Please watch your character encodings

I started writing this as a newsgroup post for one of Mozilla’s mailing lists, but it turned out to be too long and since this part was mainly aimed at folks who either didn’t know about or wanted a quick refresher on character encodings I decided to blog it instead. Please let me know if there are errors in here, I am by no means an expert on this stuff either and I do get caught out sometimes!

Text is tricky. Unicode supports the notion of 1,114,112 distinct characters, slightly more than a byte of memory can hold. So to store a character we have to use a way of encoding its value into bytes in memory. A straightforward encoding would just use three bytes per character. But (roughly) the larger the character value the less often it is used, and memory is precious, so often variable length encodings are used.
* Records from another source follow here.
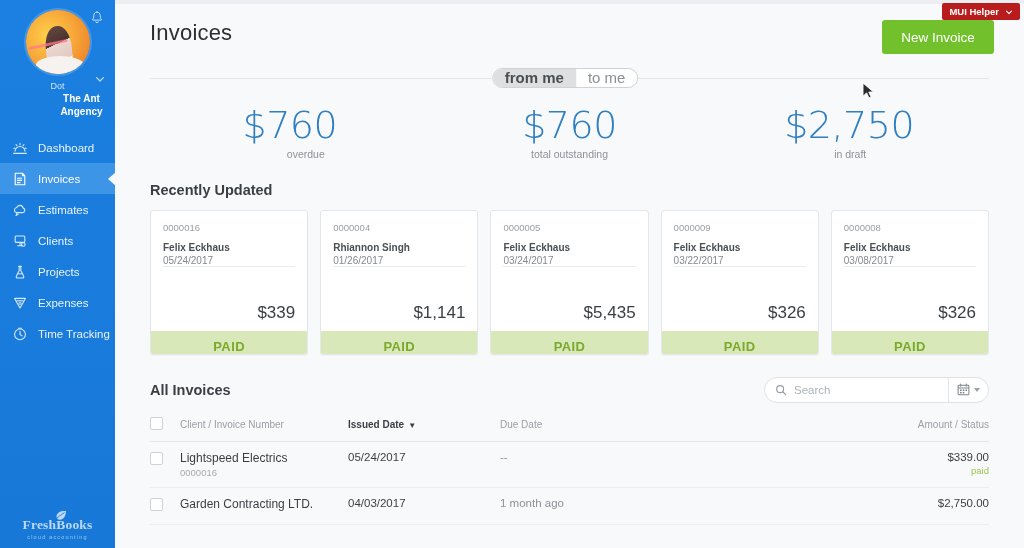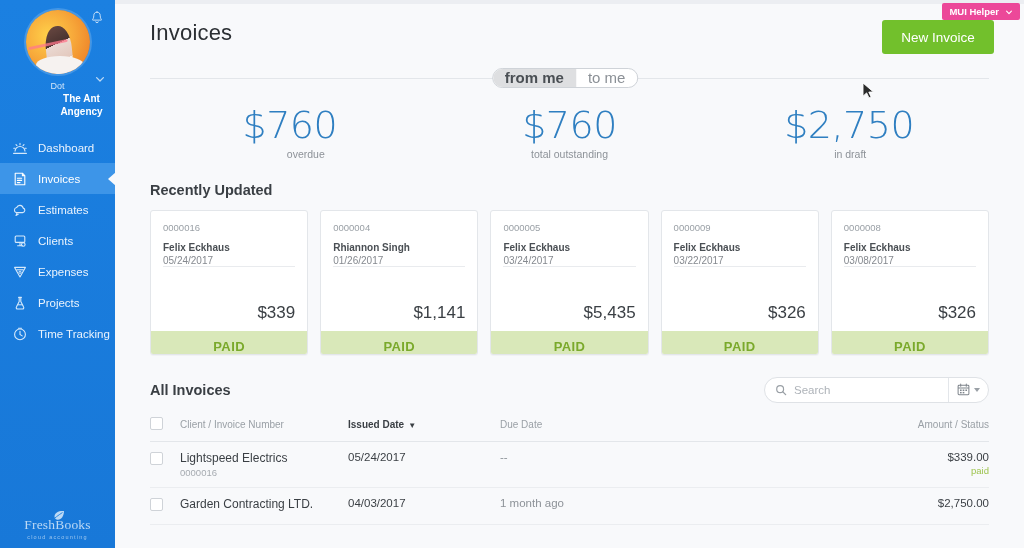"MUI Helper" .mui-badge { background: #ec4899 -> #b91c1c }
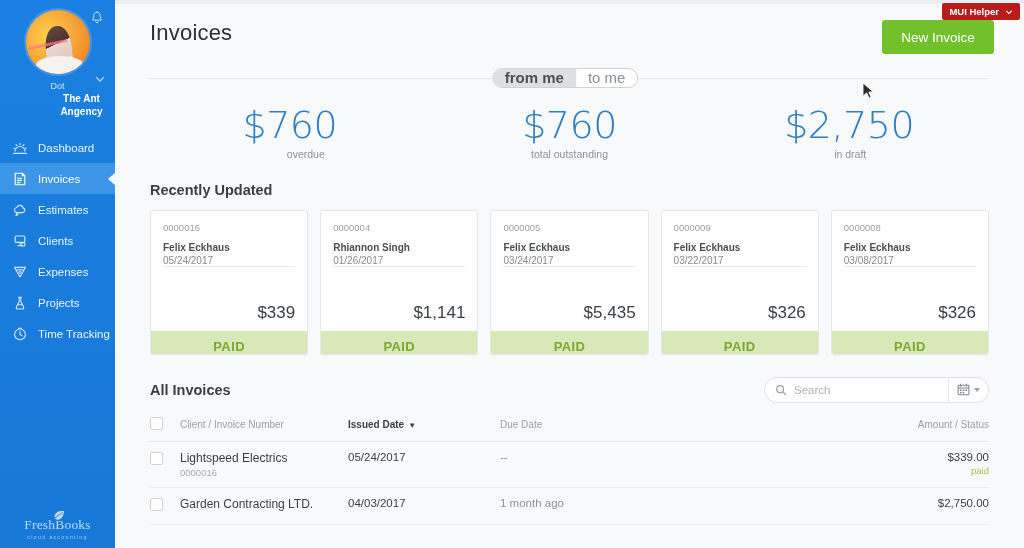"Expenses" div.nav-item { order: before "Projects" -> after "Projects" }
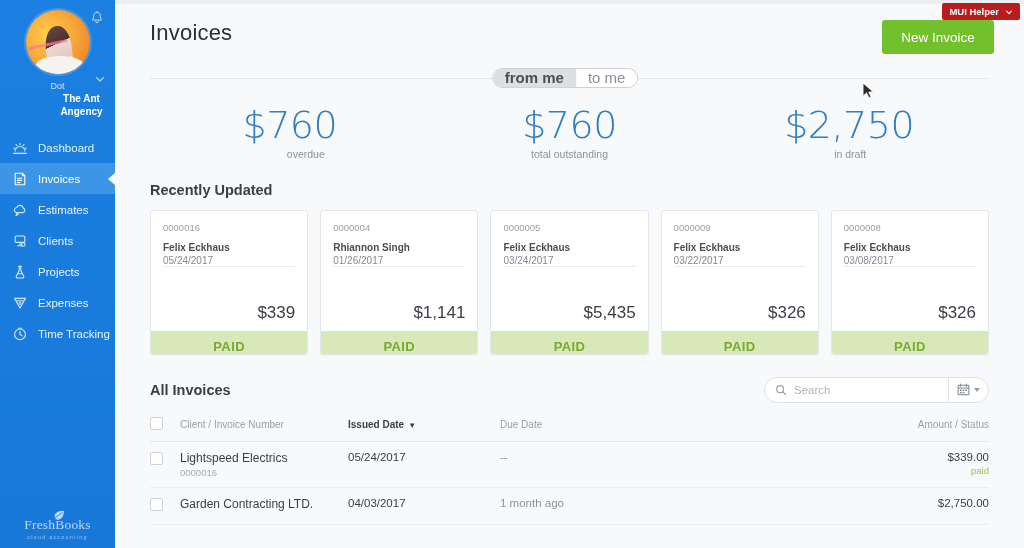"FreshBooks" .fb-logo .fb-word { font-weight: 400 -> 700 }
These will use fewer bytes in memory for characters earlier in the range at the cost of using a little more memory for the rarer characters. Common encodings include UTF-8 (one byte for ASCII characters, up to four bytes for other characters) and UTF-16 (two bytes for most characters, four bytes for less used ones).

What does this mean?

It may not be possible to know the number of characters in a string purely by looking at the number of bytes of memory used.

When a string is encoded with a variable length encoding the number of bytes used by a character will vary. If the string is held in a byte buffer just dividing its length by some number will not always return the number of characters in a string. Confusingly many string implementations expose a length property, that often only tells you the number of code points, not the number of characters in a string. I bet most JavaScript developers don’t know that JavaScript suffers from this:

let test = "\u{1F42E}"; // This is the Unicode cow 🐮 (https://emojipedia.org/cow-face/)
test.length; // This returns 2!
test.charAt(0); // This returns "\ud83d"
test.charAt(1); // This returns "\udc2e"
test.substring(0, 1); // This returns "\ud83d"

Fun!

More modern versions of JavaScript do give better options, though they are probably slower than the length property (because it must decode the characters to understand the length:

Array.from(test).length; // This returns 1
test.codePointAt(0).toString(16); // This returns "1f42e"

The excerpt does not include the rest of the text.